La prise en compte du constat de la croissance des inégalités depuis la fin des années 1990 est sinon niée (c’est difficile), du moins enveloppée dans un discours mystificateur comme celui de Rémi Godeau (rédacteur en chef de L’Opinion), qui feint de s’interroger benoîtement sur la nécessité de faire payer les ultra-riches pour financer la transition climatique. L’argumentation qu’il développe[2] est au cœur des débats sur le financement des réformes annoncées par le NFP

Il parait difficile de répondre non à cette question, en tout cas concernant la taxation des ultra-riches. C’est bien pourquoi Rémi Godeau, dans un de ses « billets libéraux du jour » comme il aime à les présenter sur la chaîne Xerfi canal, n’hésite pas à répondre oui. Mais c’est pour immédiatement s’interroger sur ce que signifie « être riche ».
C’est en effet un statut relatif impliquant qu’on est toujours riche par rapport à d’autres moins bien lotis, sauf à être complètement à la dérive, sans emploi, ni logement, ni revenu fixe. Encore trouve-t-on de bonnes âmes pour nous expliquer que le moindre SDF d’aujourd’hui vit beaucoup mieux que certains nobles des siècles passés. En creusant un peu, la remise en cause de l’État providence n’est jamais loin derrière ce type d’argument.

D’où ce constat, tiré d’un rapport sur les inégalités mondiales, qu’on est riche à partir de 3178 euros par mois.

Voilà de quoi faire frémir tous ceux qui dépassent ce seuil fatidique ne fut-ce que d’un euro et dont on peut parier qu’ils ne se considèrent pas ultra-riches.

Car là est le glissement que Rémi Godeau introduit dans son billet libéral, dont il nous annonce qu’il a pour objet de se saisir des sujets polémiques souvent biaisés pour pousser la réflexion. Réflexion qu’il juge d’autant plus nécessaire dans un pays comme la France qu’il définit comme très idéologisé (lui-même ne l’étant pas du tout).

On doit donc espérer qu’il nous éclaire sans aucune idéologie, le libéralisme n’en étant évidemment pas une, à partir de cette question effectivement ultra-polémique par laquelle il commence son billet : dans la lutte contre le réchauffement climatique, faut-il interdire les jets des ultra-riches ?

Malheureusement, on n’en connaîtra jamais la réponse. A la place, il pose une nouvelle question, très différente de la question initiale, sur la nécessité de faire payer les seuls riches, pour ensuite expliquer, rapport mondial à l’appui, que la barre est à 3178 euros par mois.
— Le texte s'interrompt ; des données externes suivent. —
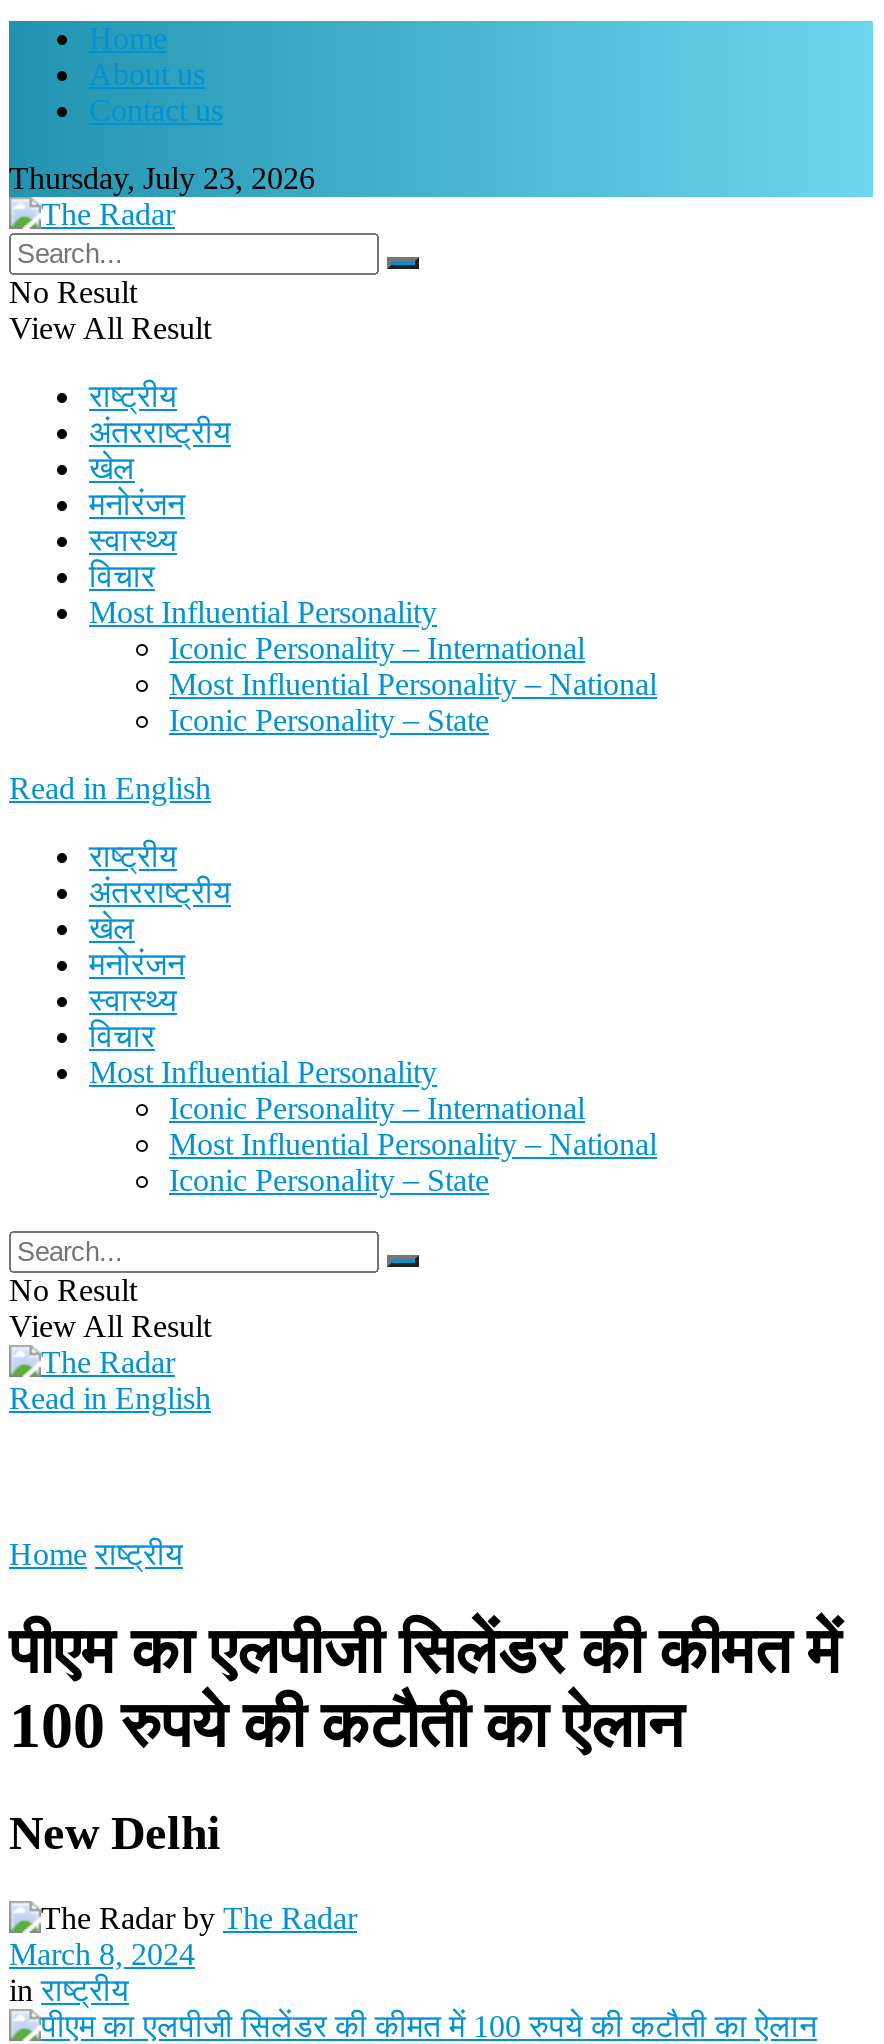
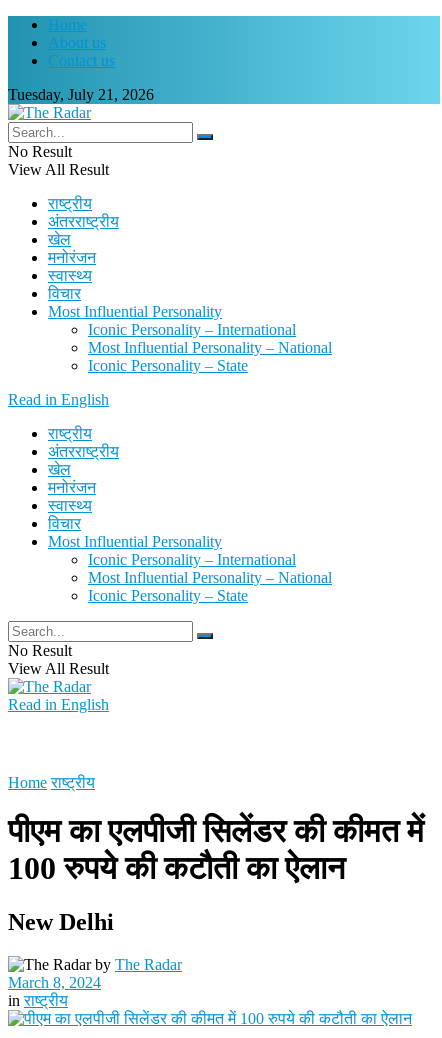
- Thursday, July 23, 2026
+ Tuesday, July 21, 2026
L’enchaînement est discutable. On est passé en quelques instants des ultra-riches avec leurs jets privés, aux seuls riches qui devraient payer, question arrivée subrepticement au cours de la « démonstration », pour terminer sur les riches à 3178 euros par mois, dont on peut penser qu’il sait qu’ils ne peuvent sans doute pas se payer des jets privés, ni même en louer pour un petit voyage.

Et s’il concède que de devoir tous payer n’épuise pas la question de la répartition de l’effort entre les ménages en fonction de leurs revenus et entre les ménages et les entreprises, il préfére cibler les « classes moyennes », pourtant très hétérogènes, pour financer la transition écologique[3], laissant donc cette question de la répartition sans réponse.

Pourtant, comme Thomas Piketty, qui a une certaine expertise de la répartition des richesses, nous en avertit, « il est impossible de lutter sérieusement contre le réchauffement climatique sans une redistribution profonde des richesses à l’intérieur des pays comme à l’échelle internationale ». Et il ajoute que « ceux qui prétendent que la redistribution est certes souhaitable, sympathique, mais malheureusement impossible techniquement ou politiquement », comme Rémi Godeau le laisse entendre à la fin de son billet, nous mentent.

Les richesses sont tellement concentrées au sommet, explique-t-il, qu’il est « possible d’améliorer les conditions de vie de l’immense majorité de la population tout en luttant contre le changement climatique, pour peu que l’on se donne les moyens d’une redistribution ambitieuse ». Et si les modes de vie de chacun doivent évidemment changer « il est possible de compenser les classes populaires et moyennes pour ces changements ».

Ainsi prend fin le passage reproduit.